Evolution is not atheism, it's a reliable discovery of science. The separation of church and state required by the constitution rigthfully prevents you from corrupting or censoring proper science education, including biology. But it doesn't prevent teaching religious cosmologies and mythology in their proper context, like in a theology or religion course, where it belongs. It also doesn't prevent you from teaching your doctrines at home and church. And it prevents you from forcing your own particular doctrine on other Christian and religious groups. Not all Christians reject reality.
You're whining of double standards while confusing reliable knowledge and dogma, a false equivalence. You pretend that evolution is dogmatic when it is not. You use the word "freedom" to mean the corruption of education and knowledge. The right to education includes the right to not be misled.
It's like the right to a clean environment. You call pollution "freedom", except that in this case it's the pollution of the mind with confusion. Science belongs in science courses, religion belongs in religious courses. Pseudoscientific creationist evolution denial arguments are not science. If you really did science, you would have a possibility at affecting the scientific consensus by doing science. In fact, even including ID material in theology or religion courses surveying religions and Christianity would be inappropriate, because it's an attack against rational thinking, science and knowledge, using straw men, trying to strip its victims of the capacity to reason. It taints good Christianity with dishonest, malicious deception.
If your particular cult expects you to reject facts of the world to manipulate you, consider the fact that it's abusive. It even attempts to corrupt education, another red flag. If it was intellectually honest, it would learn and improve its teachings. If they don't, at least don't let them abuse society at large by imposing authoritarian obscurantism.

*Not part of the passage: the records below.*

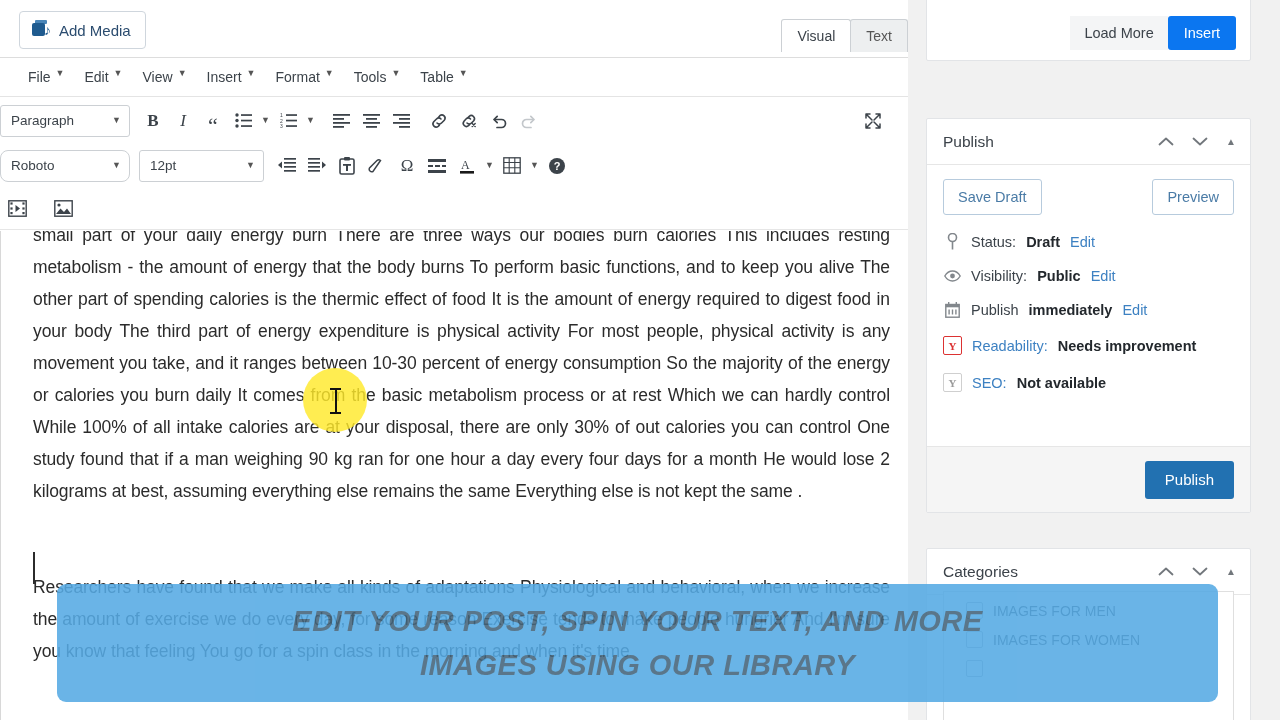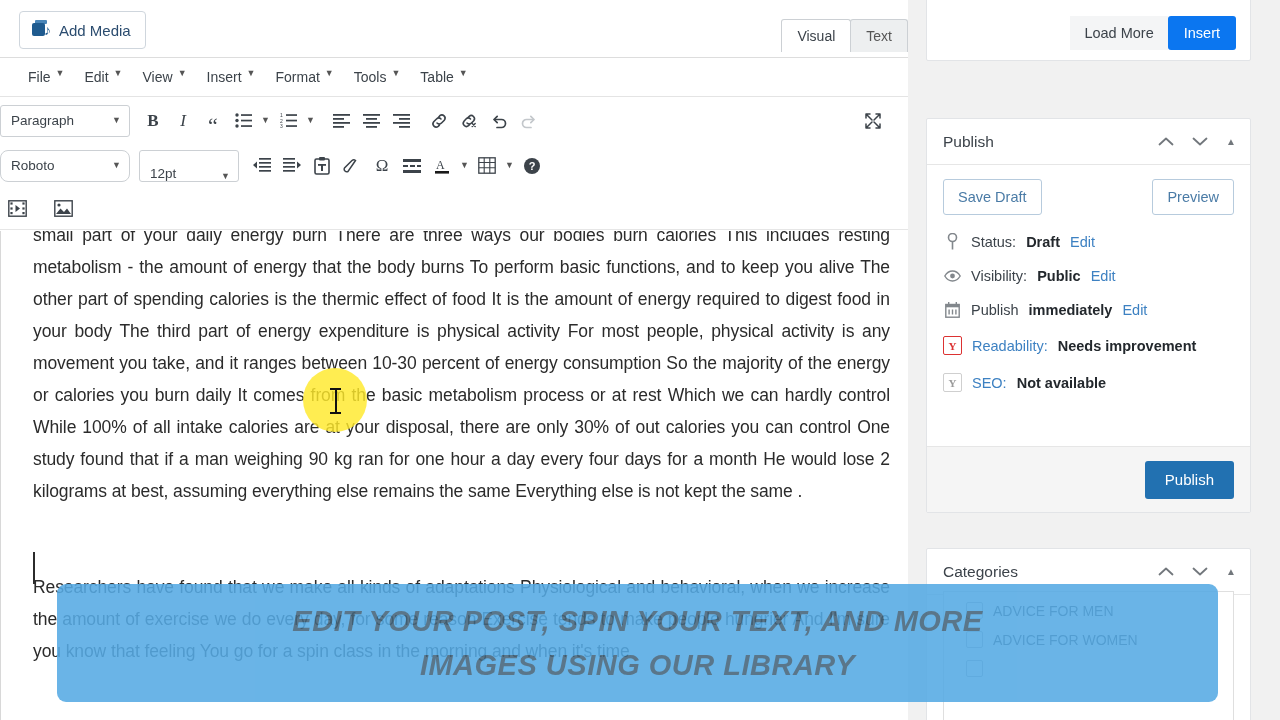--- a/index.html
+++ b/index.html
@@ -87,7 +87,7 @@
   }
   .sel-para { width: 130px; }
   .sel-font { width: 130px; border-radius: 8px; }
-  .sel-size { width: 100px; align-items: flex-end; }
+  .sel-size { width: 125px; }
 
   .tb-btn {
     width: 30px; height: 30px;

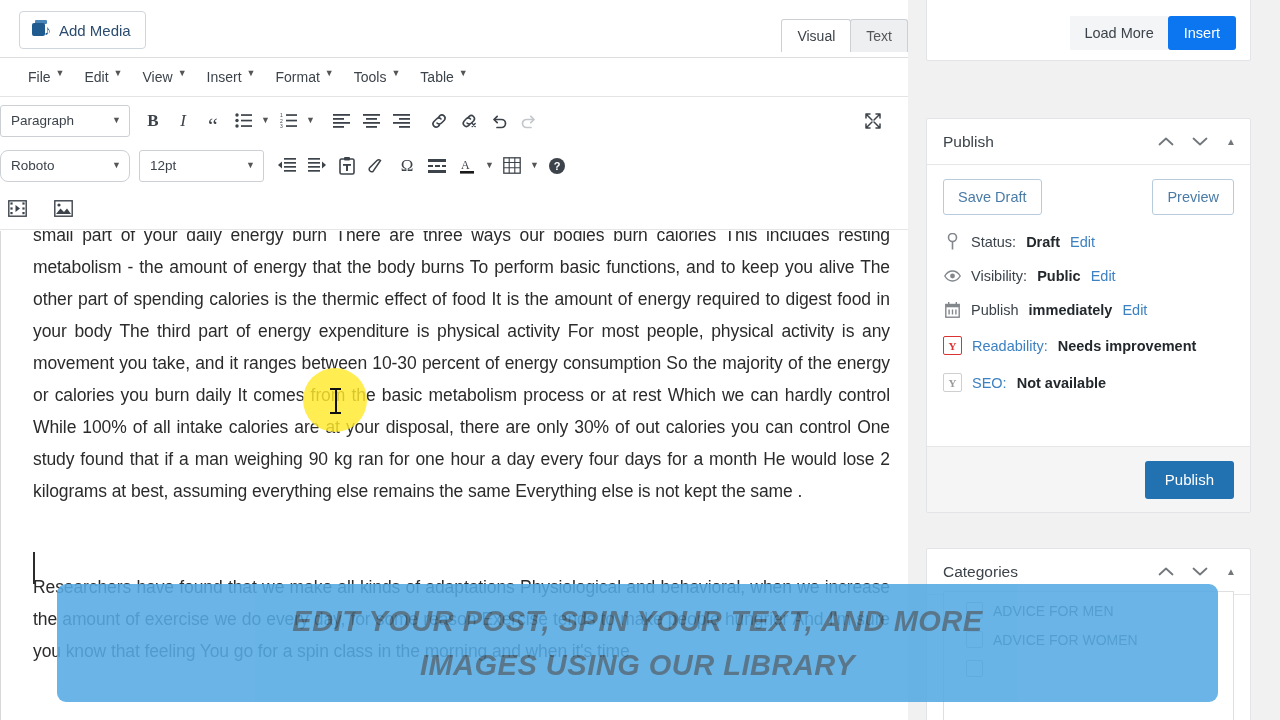--- a/index.html
+++ b/index.html
@@ -626,7 +626,7 @@
         <div class="cat-list">
           <div class="cat-item">
             <span class="cbx"></span>
-            <span class="cat-label">ADVICE FOR MEN</span>
+            <span class="cat-label">IMAGES FOR MEN</span>
           </div>
           <div class="cat-item">
             <span class="cbx"></span>

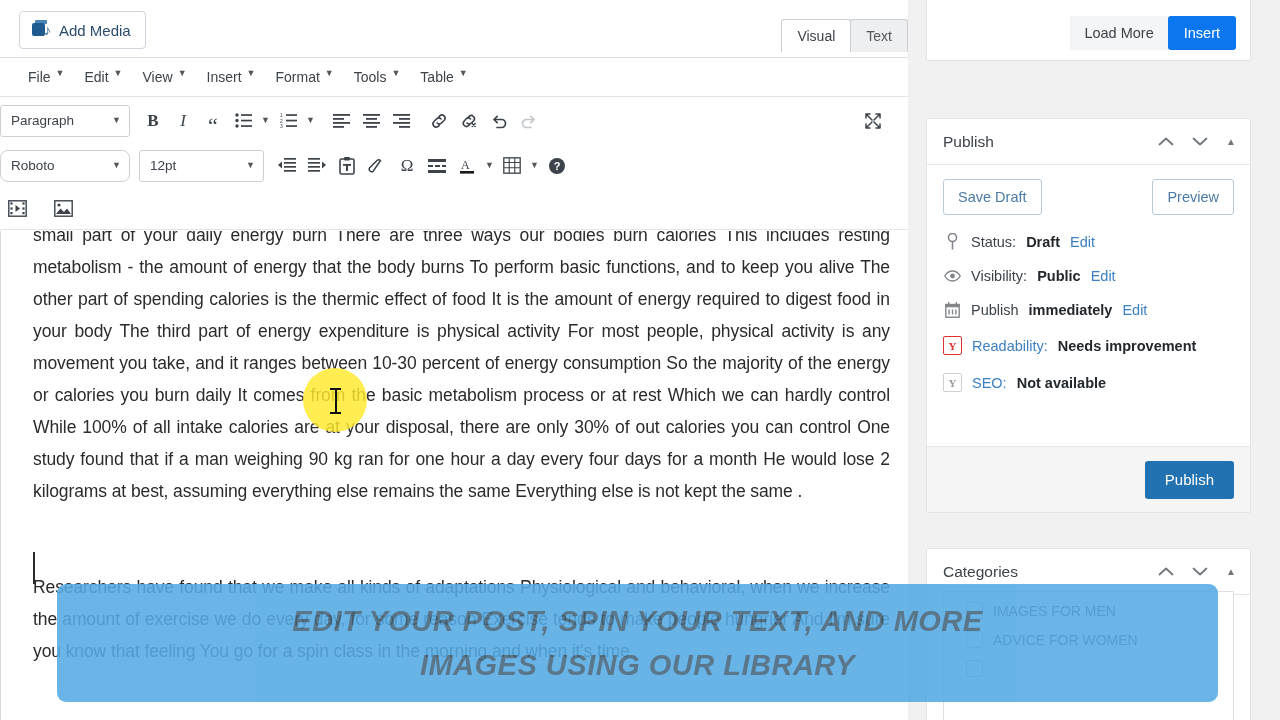--- a/index.html
+++ b/index.html
@@ -630,7 +630,7 @@
           </div>
           <div class="cat-item">
             <span class="cbx"></span>
-            <span class="cat-label">ADVICE FOR WOMEN</span>
+            <span class="cat-label">IMAGES FOR WOMEN</span>
           </div>
           <div class="cat-item">
             <span class="cbx"></span>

Comment IRT Danielle's comment above:
Because as mentioned above, ID is an attack against knowledge and reason, I doubt that it could be done properly. The details are missing, but it also gives the impression that students who failed general exams may have passed because of a "religious exemption" statement. I hope that this is my erroneous interpretation and that if they passed, it's also because they passed their exams. It would then also be unacceptable to fail a student because of a personal faith statement, of course. It still may not be the ideal course for a multiculturalism-centered activity, there are many other opportunities to do that. Another potential issue is that if it's not a well planned course and that the teacher mostly applies their own, one also teaching ID may not be very likely to properly cover the actual scientific material (and to stress it a third time, ID is a collection of misleading arguments attacking non-controversial established knowledge and evidence, with laundry lists of false claims)... In a science class, it's best described as corruption and sabotage.